→ **Exercise aim**: Return copies of the lines below that mention "normalization".

[Data excerpts — start]

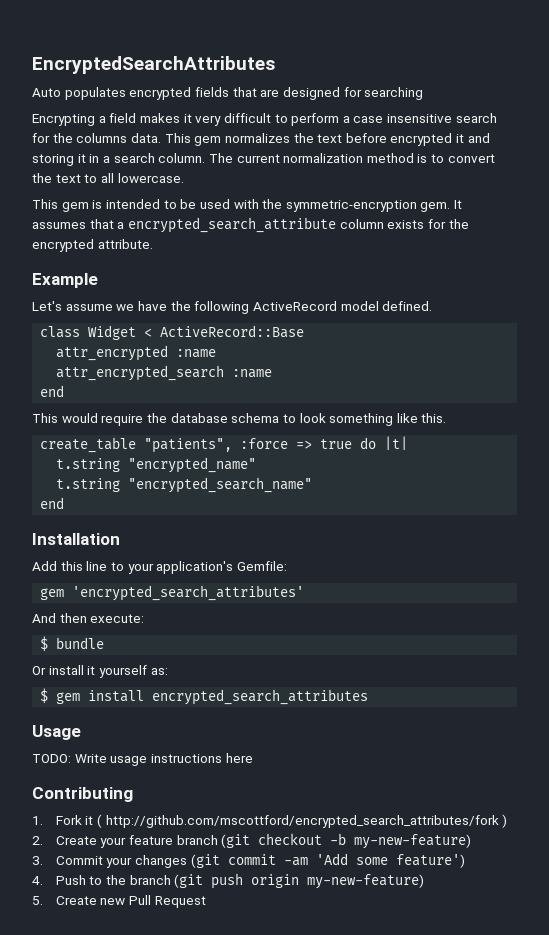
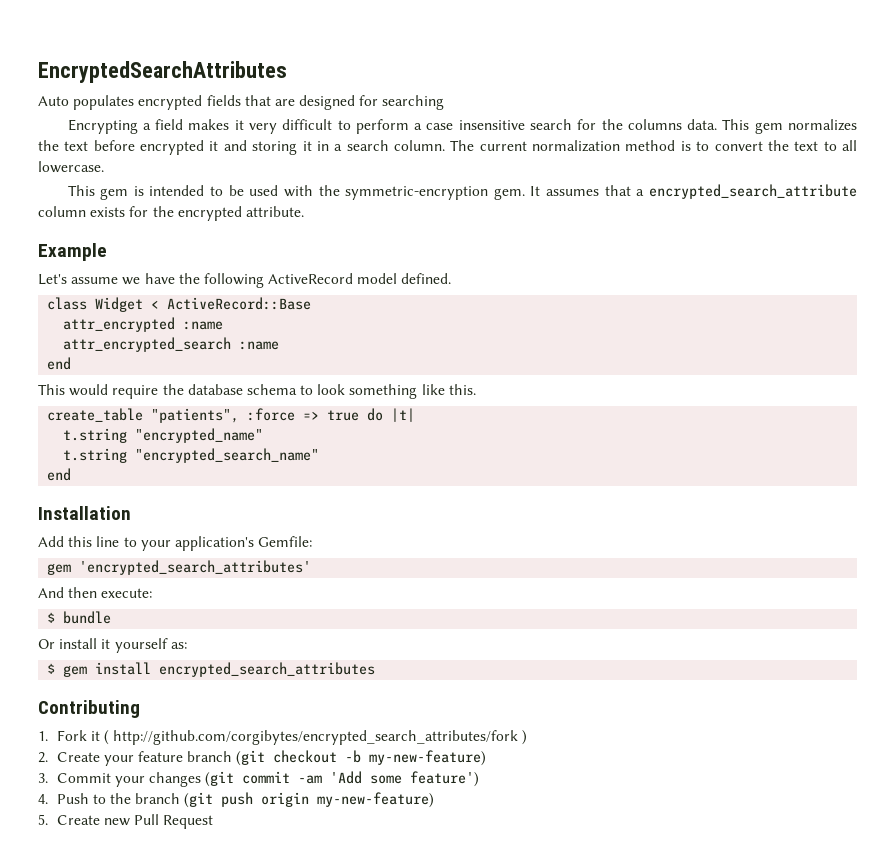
[32,725,81,740] [32,753,253,766] // Usage // TODO: Write usage instructions here -> (376, 669) none
[105,815,499,828] http://github.com/mscottford/encrypted_search_attributes/fork -> [113,730,519,745] http://github.com/corgibytes/encrypted_search_attributes/fork

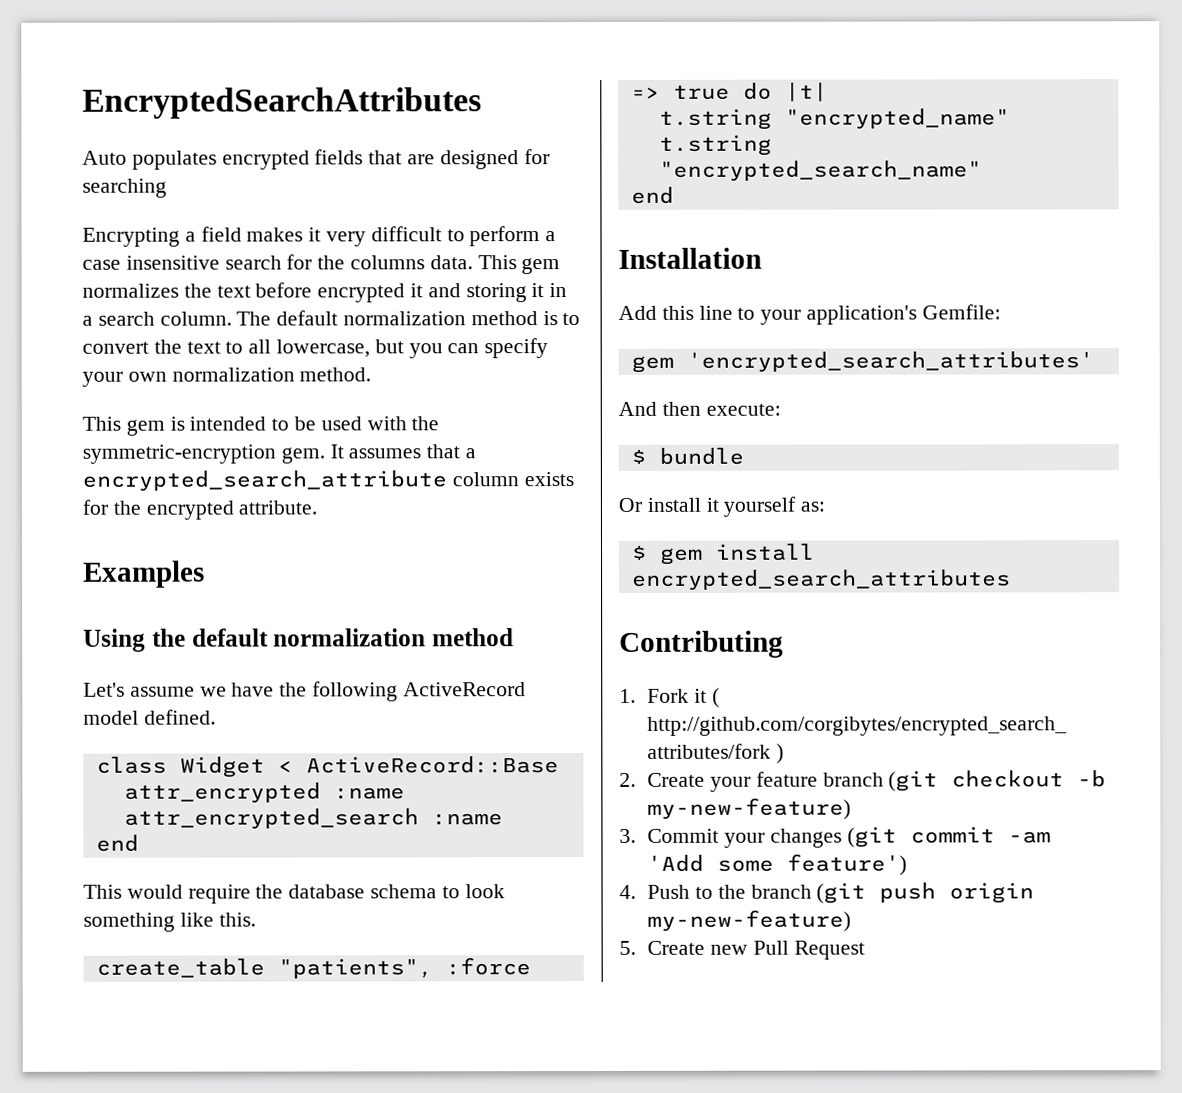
[479,141,527,151] current -> [276,310,339,326] default
[38,161,104,173] lowercase. -> [276,338,549,359] [82,367,372,387] lowercase, but you can specify your own normalization method.
[38,243,107,261] Example -> [83,560,205,588] [83,628,514,652] Examples // Using the default normalization method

[Data excerpts — finish]

→ **Response to the exercise**:
[38,161,104,173] lowercase. -> [276,338,549,359] [82,367,372,387] lowercase, but you can specify your own normalization method.
[38,243,107,261] Example -> [83,560,205,588] [83,628,514,652] Examples // Using the default normalization method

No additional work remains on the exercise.